How can banks avoid these scams?
There are several basic steps that a depository bank can take to protect the bank and its customers from being victims of check scam fraud. First, if the check is over a stipulated amount or appears to be an unusually high dollar amount for a specific banking customer, the bank should contact the payor bank to verify that the bank in fact exists, the account information is legitimate and accurate, and that the account contains enough funds to cover the check amount. Upon first notice of any discrepancies, the depository bank should consider refusing the deposit and should flag the account for suspicious activity follow up.
Alternatively, the depository bank can opt to handle checks that are uncharacteristically large for that customer as a special collection item which is sent to the paying bank directly instead of the Federal Reserve System. The depository bank would then wait until it receives the funds from the payor bank before making them available to the customer. In doing business this way, the depository bank should make sure that it is in compliance with funds availability policies and regulations.
Lastly, given the fungibility of bank tellers and branch managers, banks should continually stay abreast of fraud alerts and fraud prevention training techniques to ensure that current personnel are informed as to the latest variant of the ever evolving check scams that plague the industry. There are numerous articles and resources available through the RMA and other banking related organizations that can supplement internal training programs.
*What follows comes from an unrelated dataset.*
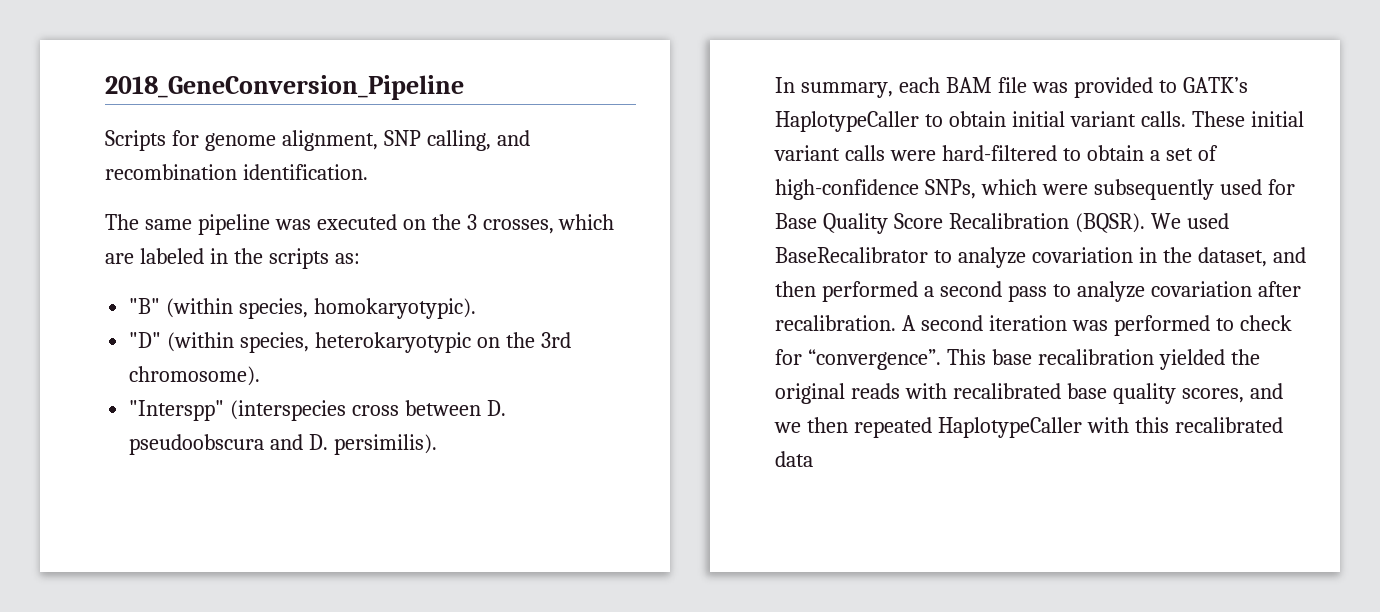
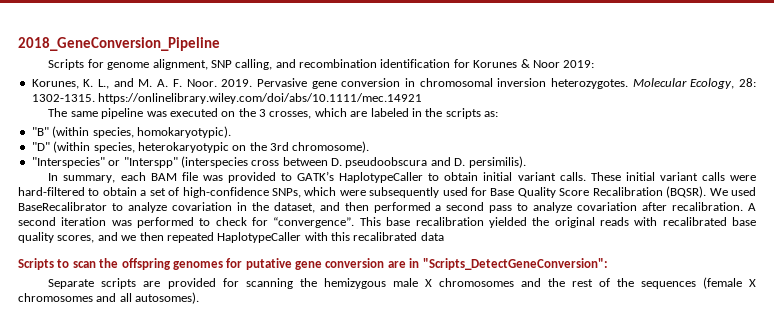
[242,164,368,180] identification. -> [380,59,595,68] [31,78,756,89] [31,93,423,104] identification for Korunes & Noor 2019: // Korunes, K. L., and M. A. F. Noor. 2019. Pervasive gene conversion in chromosomal inversion heterozygotes. Molecular Ecology, 28: 1302-1315. https://onlinelibrary.wiley.com/doi/abs/10.1111/mec.14921
(261, 376) none -> [31,157,121,168] "Interspecies" or
(813, 459) none -> [18,258,608,270] [48,277,757,289] [18,292,200,304] // Scripts to scan the offspring genomes for putative gene conversion are in "Scripts_DetectGeneConversion": // Separate scripts are provided for scanning the hemizygous male X chromosomes and the rest of the sequences (female X chromosomes and all autosomes).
[i] See SunTrust Banks, Inc. v. Cauthon & McGuigan, PLC, 78 So. 3d 709, 711 (Fla. 1st DCA 2012) (finding that bank had a right to issue a charge back in Nigerian check scam pursuant to both Florida statutes section 674.2141 and bank’s customer agreement); see also Fisher & Mandell, LLP v. Citibank, N.A., 632 F.3d 793, 799-800 (2d Cir. 2011) (granting summary judgment for bank after plaintiff withdrew “available” funds and bank later issued a charge-back on the account after discovering check was fraudulent); Chase v. Morgan Guarantee Trust Co., 590 F. Supp 1137, 1139 (S.D.N.Y. 1984) (granting motion for summary judgment for bank and noting that it is clear law that provisional credits are subject to charge-back); Bank One, N.A. v. Dunn, 927 So. 2d 645, 649 (La. Ct. App. 2006) (discussing Nigerian scam and upholding summary judgment for bank after issuing a charge-back, noting that “Bank One owed no duty to protect [defendant] from his notably poor judgment.”);JP Morgan Chase Bank, N.A. v. Cohen, 907 N.Y.S.2d 101, (N.Y. Sup. Ct. 2009) (dismissing defendant’s defense that bank had acted in bad faith after finding that bank was not negligent when employee stated to customer that the checks had “cleared” but were later found fraudulent and bank issued charge-back); Call v. Ellenville Nat. Bank, 774 N.Y.S.2d 76, 78 (N.Y. App. Div. 2004) (finding that until final settlement is made upon check, the depositor bears the risk that the check may be fraudulent, and until such final settlement is made bank may issue a call back of provisional funds); Bank of New York v. Reichin, 607 N.Y.S.2d 475, 792 (N.Y. App. Div. 1994) (holding that partial summary judgment for bank was proper because any provisional settlement on account is subject to being revoked if bank never receives final settlement for the check).